Monday, May 30, 2005

Regarding the Smithsonian and the Discovery Institute

Apparently, the scientists at the Smithsonian are also mystified as to what is happening between their museum and the Discovery Institute. This comment (below) by Scott Wing, who is the Chairman of the Paleobiology Department at the Smithsonian Institute, was posted yesterday to the Panda's Thumb. The Panda's Thumb readers are embroiled in an interesting debate regarding the IDiot mess that the Smithsonian placed itself into the middle of when they agreed to screen the creationist film, The Priviledged Planet.

Scott Wing writes;

In spite of renting the Baird Auditorium for the showing of the “The Privileged Planet: The Search for Purpose in the Universe,” I know that the staff and the administration of the Smithsonian’s Museum of Natural History endorse the statement of the American Association for the Advancement of Science on intelligent design, specifically:

“Whereas, ID proponents claim that contemporary evolutionary theory is incapable of explaining the origin of the diversity of living organisms;
Whereas, to date, the ID movement has failed to offer credible scientific evidence to support their claim that ID undermines the current scientifically accepted theory of evolution;
Whereas, the ID movement has not proposed a scientific means of testing its claims;
Therefore Be It Resolved, that the lack of scientific warrant for so-called “intelligent design theory” makes it improper to include as a part of science education.”

I don’t know how the Smithsonian ended up renting the auditorium to the Discovery Institute, and neither do the other Smithsonian staff I have consulted in the last few hours. The rental certainly does not reflect any endorsement by the staff or the administration of intelligent design.

Scott Wing
Chairman, Dept. of Paleobiology
National Museum of Natural History

I suspect that the Discovery Institute will present the Smithsonian's screening of this film as representing their tacit support for ID beliefs. These powerfully mixed signals from the Smithsonian Institute will only serve to further confuse the vast majority of the public who do not know what the evolution-ID argument is really about.

I also found the trailer for the film indexed in a variety of formats, which deals with astonomy and cosmology and only indirectly attacks evolution and the Big Bang. After going to their trailer index, I tried to view the trailer and it crashed my computer, so be careful! But some people saw the trailer and lived to tell about it. They have a few things to say;

Correction for The New York Times: Documentary at Smithsonian Isn’t About Biological Evolution by Jonathan Witt

The New York Times has a story reporting on the June 23rd screening of The Privileged Planet at The Smithsonian Institution’s National Museum of Natural History. A factual error in the story’s headline and lead sentence suggests that the science documentary makes a case against biological evolution. In fact, the film doesn’t even touch on the subject.

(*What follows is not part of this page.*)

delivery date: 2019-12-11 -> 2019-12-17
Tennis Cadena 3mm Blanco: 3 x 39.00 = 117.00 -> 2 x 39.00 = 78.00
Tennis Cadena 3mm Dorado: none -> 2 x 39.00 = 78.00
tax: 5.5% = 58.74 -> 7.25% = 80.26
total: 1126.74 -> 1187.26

The Privileged Planet focuses on cosmology and astronomy, and on Earth’s place in the universe. One could be a strict Darwinist and still agree with the argument in The Privileged Planet. In fact, that accurately describes at least two of the prominent scientists who endorsed the book.

(Posted by Jonathan Witt at 02:35:27 pm)

Think again, Jonathan! Here's a quote posted by Albion (also in The Panda's Thumb comments) that reveals Jonathan is either deliberately lying or he is merely a tool;

“Is it possible that this immense, symphonic system of atoms, fields, forces, stars, galaxies, and people is the result of a choice, a purpose or intention, rather than simply some inscrutable outworking of blind necessity or an inexplicable accident? If so, then it’s surely possible that there could be evidence to suggest such a possibility…

“Perhaps we have also been staring past … a signal revealing a universe so skillfully crafted for life and discovery that it seems to whisper of an extra-terrestrial intelligence immeasurably more vast, more ancient, and more magnificent than anything we’ve been willing to expect or imagine.”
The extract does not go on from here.